И вдруг Волхонский ясно увидел, что он произвел дурное впечатление. «Однако не подумал бы этот misеrable[4 - жалкий, презренный (франц.).], что я консерватор, – опасливо шевельнулось в нем, – ведь у них, если на мужичка посмотрел косо, и пропал бесследно…» И странное ощущение какой-то холодной и неприязненной струи коснулось его.
– Но, разумеется, не в этом суть, – произнес он торопливо и мягко, – суть в том, что и с песнями, и без песен живется тяжко. А что делать? Приходится сидеть в стороне и смотреть, как безнаказанно гибнет народ с несомненной исторической ролью и как его нищенский скарб расхищается на пользу различных звездоносцев…
Варя встрепенулась. «Как хорошо он это сказал, милый папка!» подумала она и с невольным торжеством поглядела на Тутолмина. Но Илья Петрович сидел по-прежнему угрюмый и с нетерпением кусал сигару. «Что же это!» – внутренне воскликнула девушка и застыла в недоумении.
А Волхонский распространился в необузданных речах. Он пылал. Он чувствовал, как упругие волны какого-то радостного восторга непрерывно подмывают его и охватывают мелким ознобом и приятно стесняют ему дыхание… «Все равно – не донесут!» – думал он иногда, отпуская чересчур резкое словечко или дерзко касаясь фактов, недоступных обсуждению. И говорил, говорил неотступно…
Илья Петрович все молчал и безучастно смотрел на дымок сигары. Но вдруг он вскочил: Алексей Борисович, покончив с критикой существующих безобразий, перешел к рецептам и жадно завздыхал о палате лордов.
– Не бывать этому! – задорно закричал Тутолмин. – Отдавать народ в руки баричей и золотушных культуртрегеров!.. Вручать его судьбы шайке космополитических хлыщей… Отравлять его вожделения фельетонными идеалами вылощенных болтунов!.. Не бывать этому, почтеннейший господин!.. Пока существует Русь, пока живы исторические стремления русского народа, пока вы его не опутали сетью ваших мероприятий жидовско-индустриального свойства, – этому не бывать!.. А следовательно, никогда не бывать!
– Но ты забываешь, Илья, что каждому времени – выражение своих потребностей, – вмешался Захар Иваныч, несколько огорченный непочтительным обращением Тутолмина к Алексею Борисовичу.
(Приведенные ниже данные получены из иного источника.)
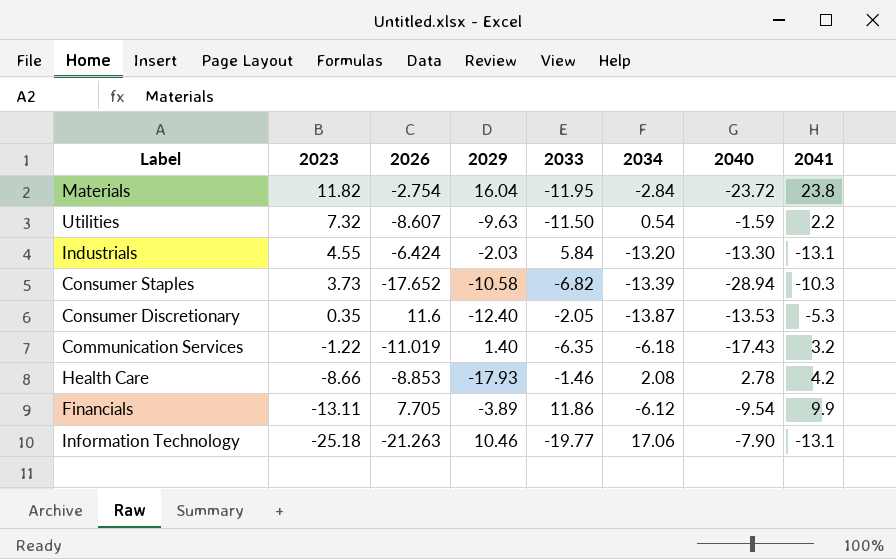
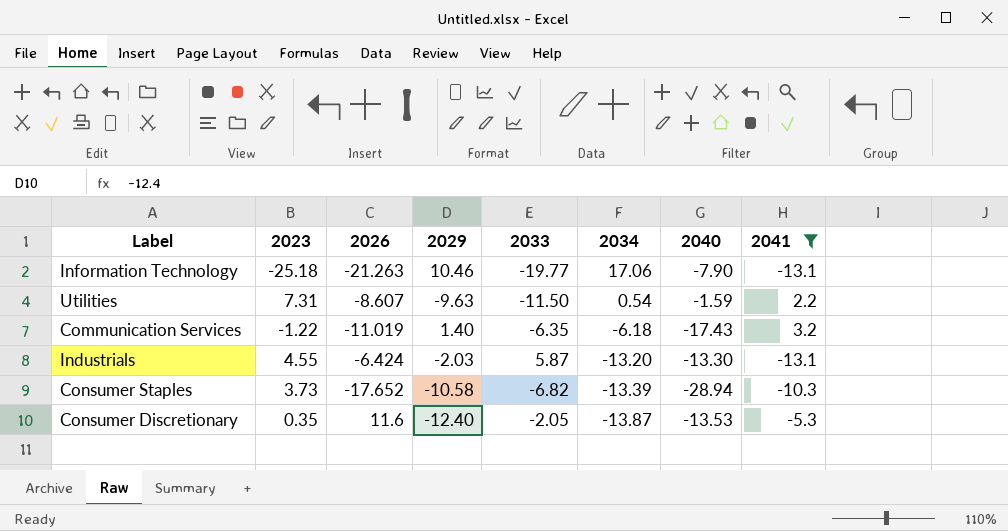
filter: none -> 2041 <= 3.2
row order: 2023 descending -> 2034 descending
Utilities | 2023: 7.32 -> 7.31
Industrials | 2033: 5.84 -> 5.87

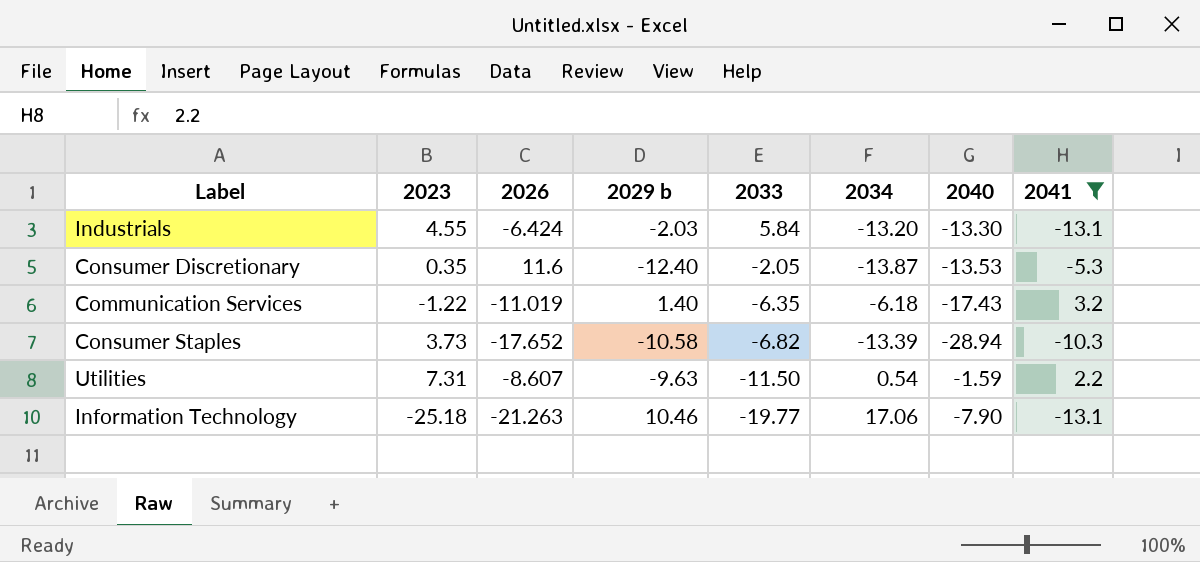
row order: 2034 descending -> 2033 descending
column name: 2029 -> 2029 b
Industrials | 2033: 5.87 -> 5.84

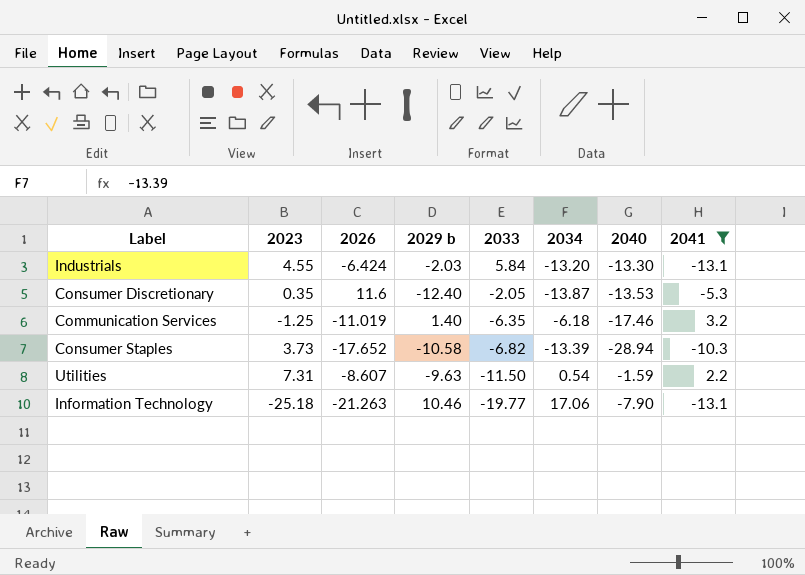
Communication Services | 2023: -1.22 -> -1.25
Communication Services | 2040: -17.43 -> -17.46

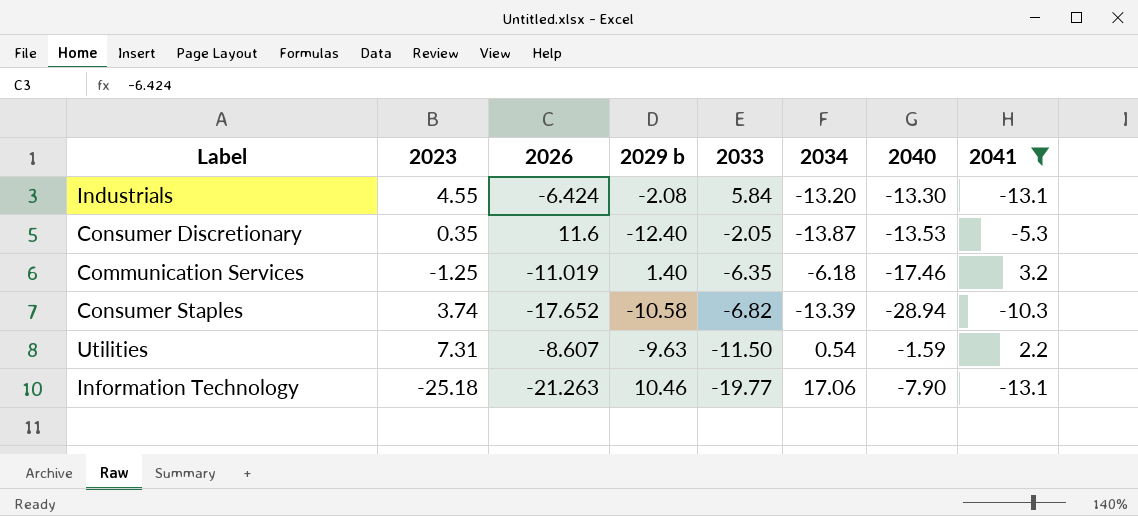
Industrials | 2029 b: -2.03 -> -2.08
Consumer Staples | 2023: 3.73 -> 3.74

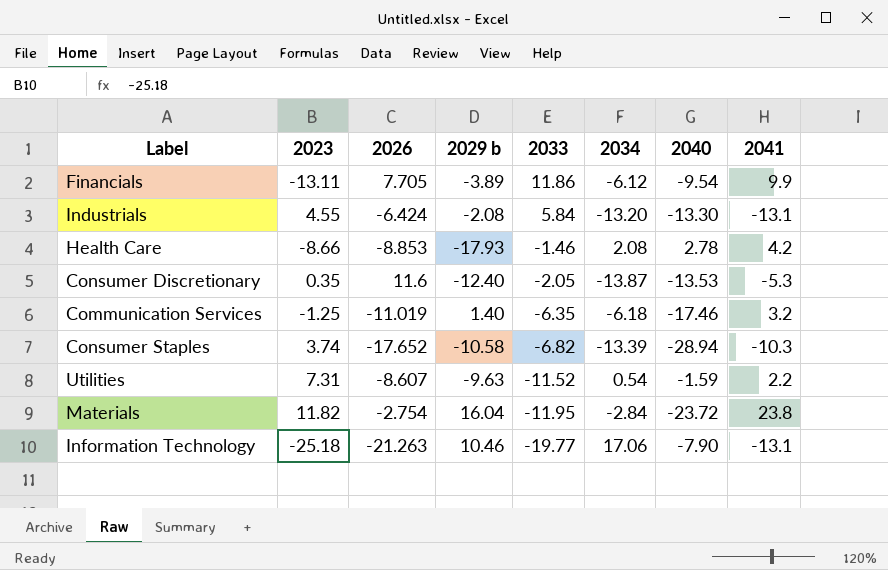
filter: 2041 <= 3.2 -> none
Utilities | 2033: -11.50 -> -11.52

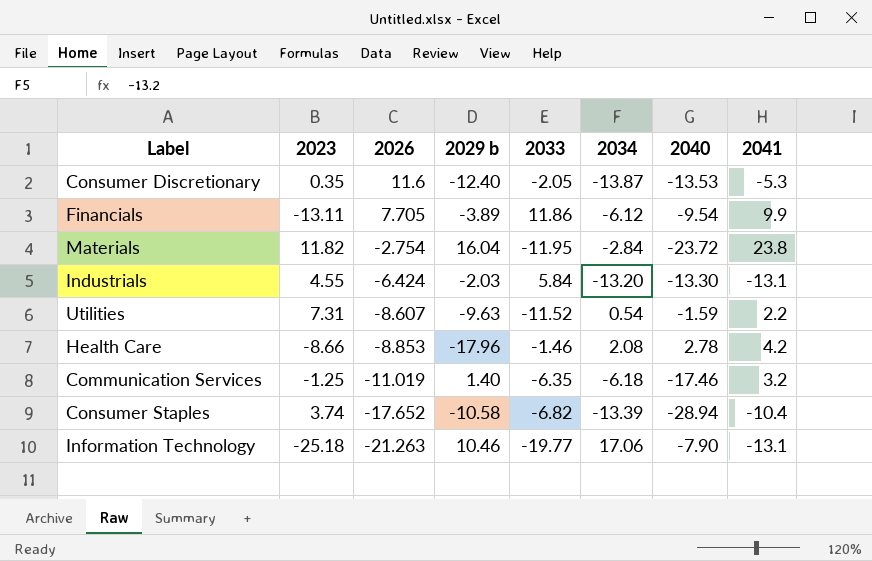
row order: 2033 descending -> 2026 descending
Industrials | 2029 b: -2.08 -> -2.03
Health Care | 2029 b: -17.93 -> -17.96
Consumer Staples | 2041: -10.3 -> -10.4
– А! Каждому времени! – вцепился в него Тутолмин. – Так ты со своим паршивым рационализмом потребности времени представляешь?.. Врешь!.. Ты раздраженье пленной мысли представляешь, а не потребности… На какого дьявола нужны все твои скоропашки и скоромолки?.. Мужик вот возьмет да вжарит ренту до чертиков – скоропилки твои и пойдут на гвозди… Да, на гвозди-то самые обыкновенные, – корявые и неуклюжие, – мужику грядушку к навознице приколачивать… И первый же вот либеральный барин, – указал он на Волхонского, – пропишет тебе отставку с твоими скоровейками и скоросейками, ибо прельстится на мужикову сумасшедшую ренту… Кому ты рассказываешь!
– Стало быть, вы науку отрицаете? Интенсивность отрицаете? – ядовито осведомился Волхонский.
– Да что он!.. – воскликнул Захар Иваныч и безнадежно махнул рукою.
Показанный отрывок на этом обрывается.